(Saturday, November 1)
“Azg” calls for a financial compensation to those Yerevan residents who have been hospitalized after drinking contaminated water. “In Europe or other places where the people’s health and nerves are respected, the guilty would have been strictly punished in such circumstances,” the paper says. But in Armenia, it says, not a single government official has been sacked or punished otherwise in connection with that.
“Aravot” says Yerevan’s water and sewerage network must also be sued by the Ministry of Health which has incurred additional expenses for treating patients free of charge. The paper also says that the government can force the company to compensate victims of the disease outbreak. “This would be much more honest than to advise the victims to go to court, knowing that nobody will take time and trouble to deal with courts,” it says.
Citing network executives, “Hayastani Hanrapetutyun” reports that the source of the contamination has still not been identified.
“Haykakan Zhamanak” continues to claim that railway in southeastern Meghri area is being dismantled. The paper suggests that by doing that the Armenian authorities may be preparing to give Meghri to Azerbaijan as part of a territorial swap that will resolve the Nagorno-Karabakh conflict.

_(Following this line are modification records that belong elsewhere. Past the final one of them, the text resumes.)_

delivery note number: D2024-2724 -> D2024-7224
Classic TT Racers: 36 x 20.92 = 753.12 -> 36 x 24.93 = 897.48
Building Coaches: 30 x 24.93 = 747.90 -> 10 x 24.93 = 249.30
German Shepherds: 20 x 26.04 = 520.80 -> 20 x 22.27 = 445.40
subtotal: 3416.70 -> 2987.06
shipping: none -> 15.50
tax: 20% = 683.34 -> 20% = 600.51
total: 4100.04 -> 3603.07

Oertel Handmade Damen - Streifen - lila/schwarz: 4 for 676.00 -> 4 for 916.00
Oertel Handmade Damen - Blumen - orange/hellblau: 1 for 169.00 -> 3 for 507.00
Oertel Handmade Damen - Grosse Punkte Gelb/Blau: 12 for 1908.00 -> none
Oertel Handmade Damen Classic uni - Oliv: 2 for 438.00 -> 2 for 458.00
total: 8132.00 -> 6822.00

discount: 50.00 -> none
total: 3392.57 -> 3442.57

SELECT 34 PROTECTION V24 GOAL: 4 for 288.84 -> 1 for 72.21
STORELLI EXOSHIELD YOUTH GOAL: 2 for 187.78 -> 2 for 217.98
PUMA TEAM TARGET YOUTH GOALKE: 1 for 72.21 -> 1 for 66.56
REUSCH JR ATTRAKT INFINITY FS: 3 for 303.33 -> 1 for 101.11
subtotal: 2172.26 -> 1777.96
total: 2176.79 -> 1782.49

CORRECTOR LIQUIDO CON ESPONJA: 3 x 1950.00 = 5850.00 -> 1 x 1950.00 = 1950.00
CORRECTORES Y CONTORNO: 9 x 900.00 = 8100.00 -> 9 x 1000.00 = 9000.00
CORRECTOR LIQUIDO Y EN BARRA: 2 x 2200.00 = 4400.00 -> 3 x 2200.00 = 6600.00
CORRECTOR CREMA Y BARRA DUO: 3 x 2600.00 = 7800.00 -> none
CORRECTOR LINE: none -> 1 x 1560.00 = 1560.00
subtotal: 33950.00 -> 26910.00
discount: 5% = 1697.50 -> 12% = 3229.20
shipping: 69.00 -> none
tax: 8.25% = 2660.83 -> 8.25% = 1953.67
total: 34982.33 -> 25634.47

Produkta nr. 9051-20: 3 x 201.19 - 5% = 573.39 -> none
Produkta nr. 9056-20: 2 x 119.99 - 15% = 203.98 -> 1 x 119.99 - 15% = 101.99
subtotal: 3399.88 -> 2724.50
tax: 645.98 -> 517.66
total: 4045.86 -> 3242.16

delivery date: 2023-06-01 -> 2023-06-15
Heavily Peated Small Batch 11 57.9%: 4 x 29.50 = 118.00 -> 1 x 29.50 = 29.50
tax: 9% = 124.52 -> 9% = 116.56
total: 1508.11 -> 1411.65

“Armenia is in a state of cold civil war,” politician and sociologist Lyudmila Harutiunian tells “Aravot.” Harutiunian, whose Dignified Future Party has no seats in parliament, says the Armenian government’s domestic policy is also “complementary.” One of its manifestations was the formation of a coalition government, she says, complaining that small pro-presidential parties were told after this year’s elections that “there is no place” for them in the political stage.
“Haykakan Zhamanak” carries a front-page picture of an expensive SUV car which it says belongs to the influential General Seyran Saroyan. The brand new Hummer has foreign license plates with three Lain letters: SFS 707. The paper says those are the initials of Saroyan’s first, middle and last names. “707 appears to symbolize the general’s angelic nature,” it adds sarcastically. “And the car as a whole shows that our army is the most combat-ready in the region, but only when it comes to battles waged by the vehicles of regional generals.”
“Aravot” reports that the government has added to is controversial bill on mass media a provision that bans dissemination of “information that would damage the authority and impartiality of the judiciary.” The paper claims that the Armenian media are thus being forced to “applaud” courts and avoid criticizing their “illegal verdicts.”